Nelle nuvole “volano” geni di antibiotico-resistenza

L’antibiotico-resistenza si diffonde anche attraverso le nuvole. A fare questa singolare scoperta è stato un team dell’Université Laval in Quebec e dell’Université Clermont Auvergne (Francia) che l’ha descritta su Science of the Total Environment.

“Questo è il primo studio che dimostra che nelle nuvole ci sono i geni della resistenza agli antibiotici di origine batterica, in concentrazioni paragonabili a quelle riscontrate in altri ambienti naturali”, spiega Florent Rossi, primo autore della ricerca.

Il team canadese ha campionato le nuvole sulla cima del Puy de Dôme, un vulcano dormiente nel Massiccio Centrale francese. In una stazione di ricerca atmosferica 1.465 metri dal suolo, gli scienziati hanno condotto 12 sessioni di campionamento delle nuvole nell’arco di due anni.

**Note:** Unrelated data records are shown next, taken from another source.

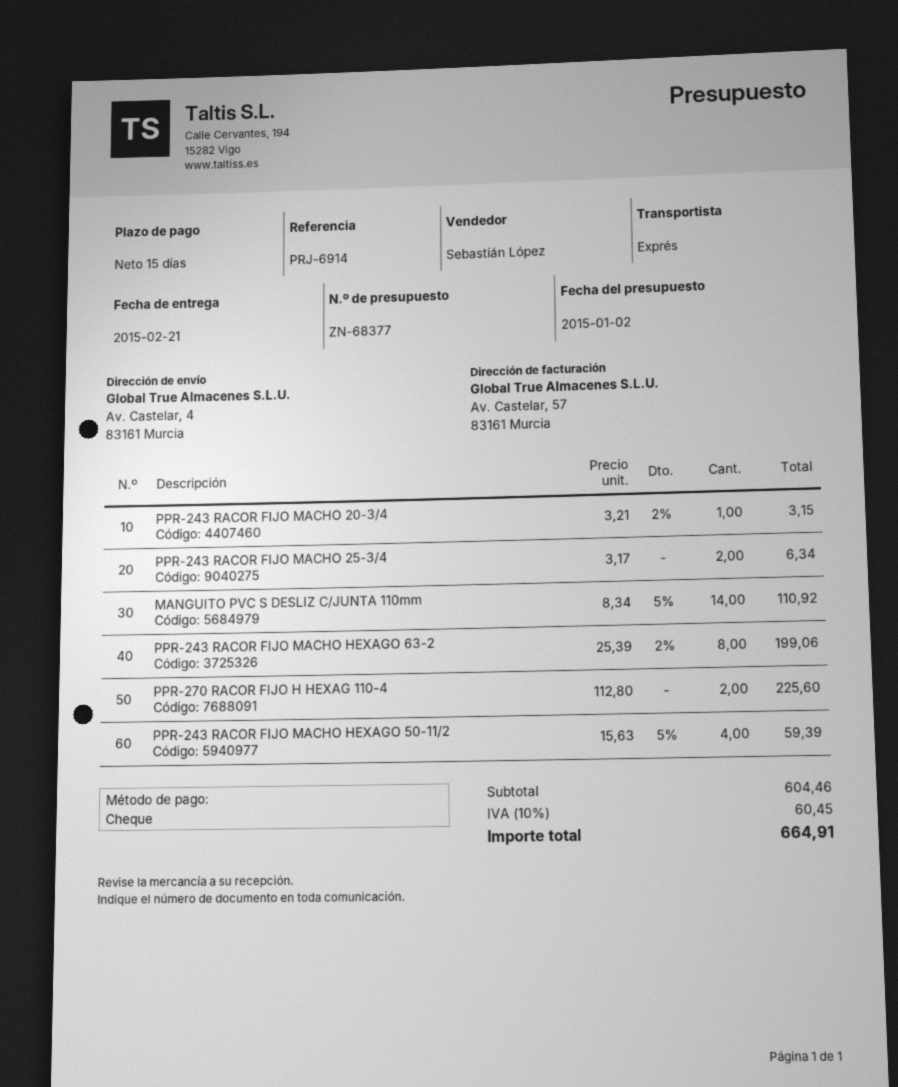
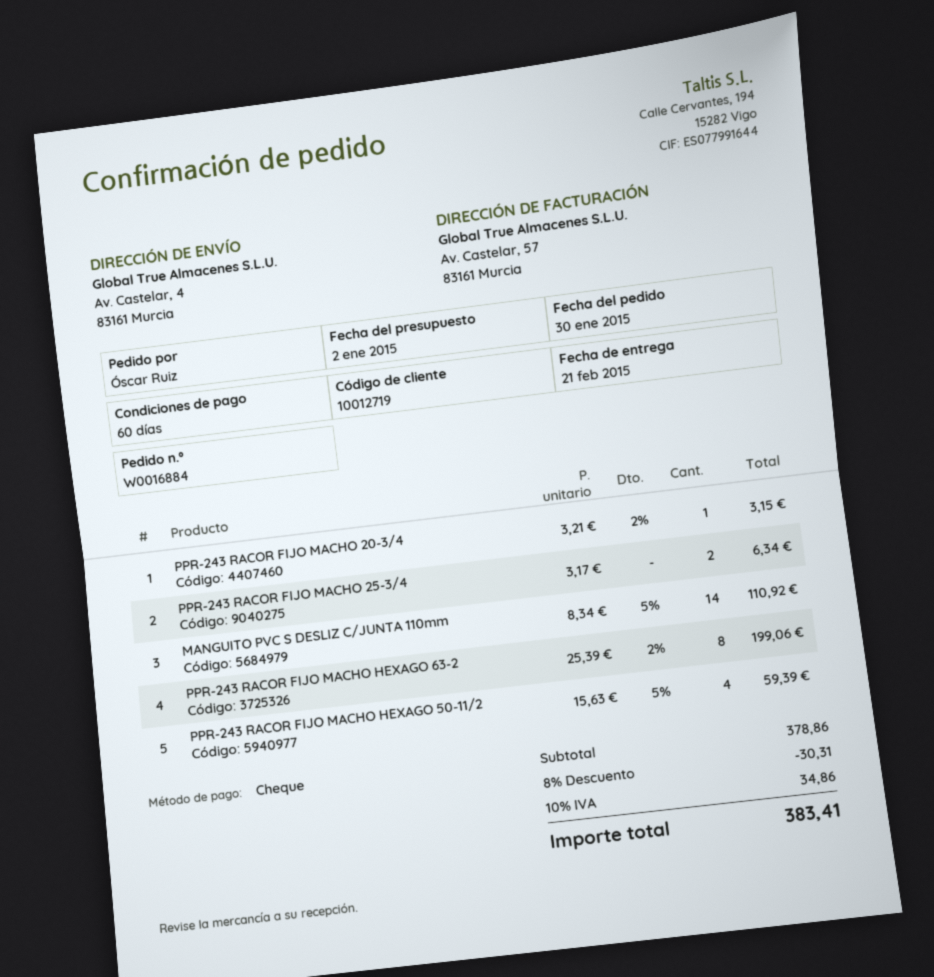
payment terms: 15 days -> 60 days
PPR-270 RACOR FIJO H HEXAG 110-4: 2 x 112.80 = 225.60 -> none
subtotal: 604.46 -> 378.86
discount: none -> 8% = 30.31
tax: 10% = 60.45 -> 10% = 34.86
total: 664.91 -> 383.41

L’analisi di questi campioni ha mostrato che contenevano, in media, circa ottomila batteri per millilitro d’acqua delle nuvole. Si tratta di micoorganismi che di solito vivono sulla superficie della vegetazione o del suolo, resi in forma di aerosol dal vento e dalle attività umane.
Alcuni “sono in grado di salire sull’atmosfera andando a contribuire alla formazione delle nuvole”, sottolinea Florent Rossi. Le concentrazioni sono variabili, da 330 a oltre 30mila batteri per millilitro di acqua di nuvola: tra il 5 e il 50% di questi batteri potrebbe essere vivo o potenzialmente attivo.

Per quel che riguarda i geni della resistenza, gli scienziati hanno misurato le concentrazioni di 29 sottotipi trasportati dalle nuvole, che contenevano, in media, 20.800 copie di geni di resistenza agli antibiotici per millilitro di acqua nelle nuvole. “Il nostro studio mostra che le nuvole sono un percorso importante per i geni di resistenza agli antibiotici che si diffondono, così, a breve o a lungo raggio. Le nuvole oceaniche e le nuvole continentali hanno ciascuna la loro firma di geni di resistenza agli antibiotici. Ad esempio, le nuvole continentali contengono più geni di resistenza agli antibiotici utilizzati nella produzione animale”, conclude Rossi.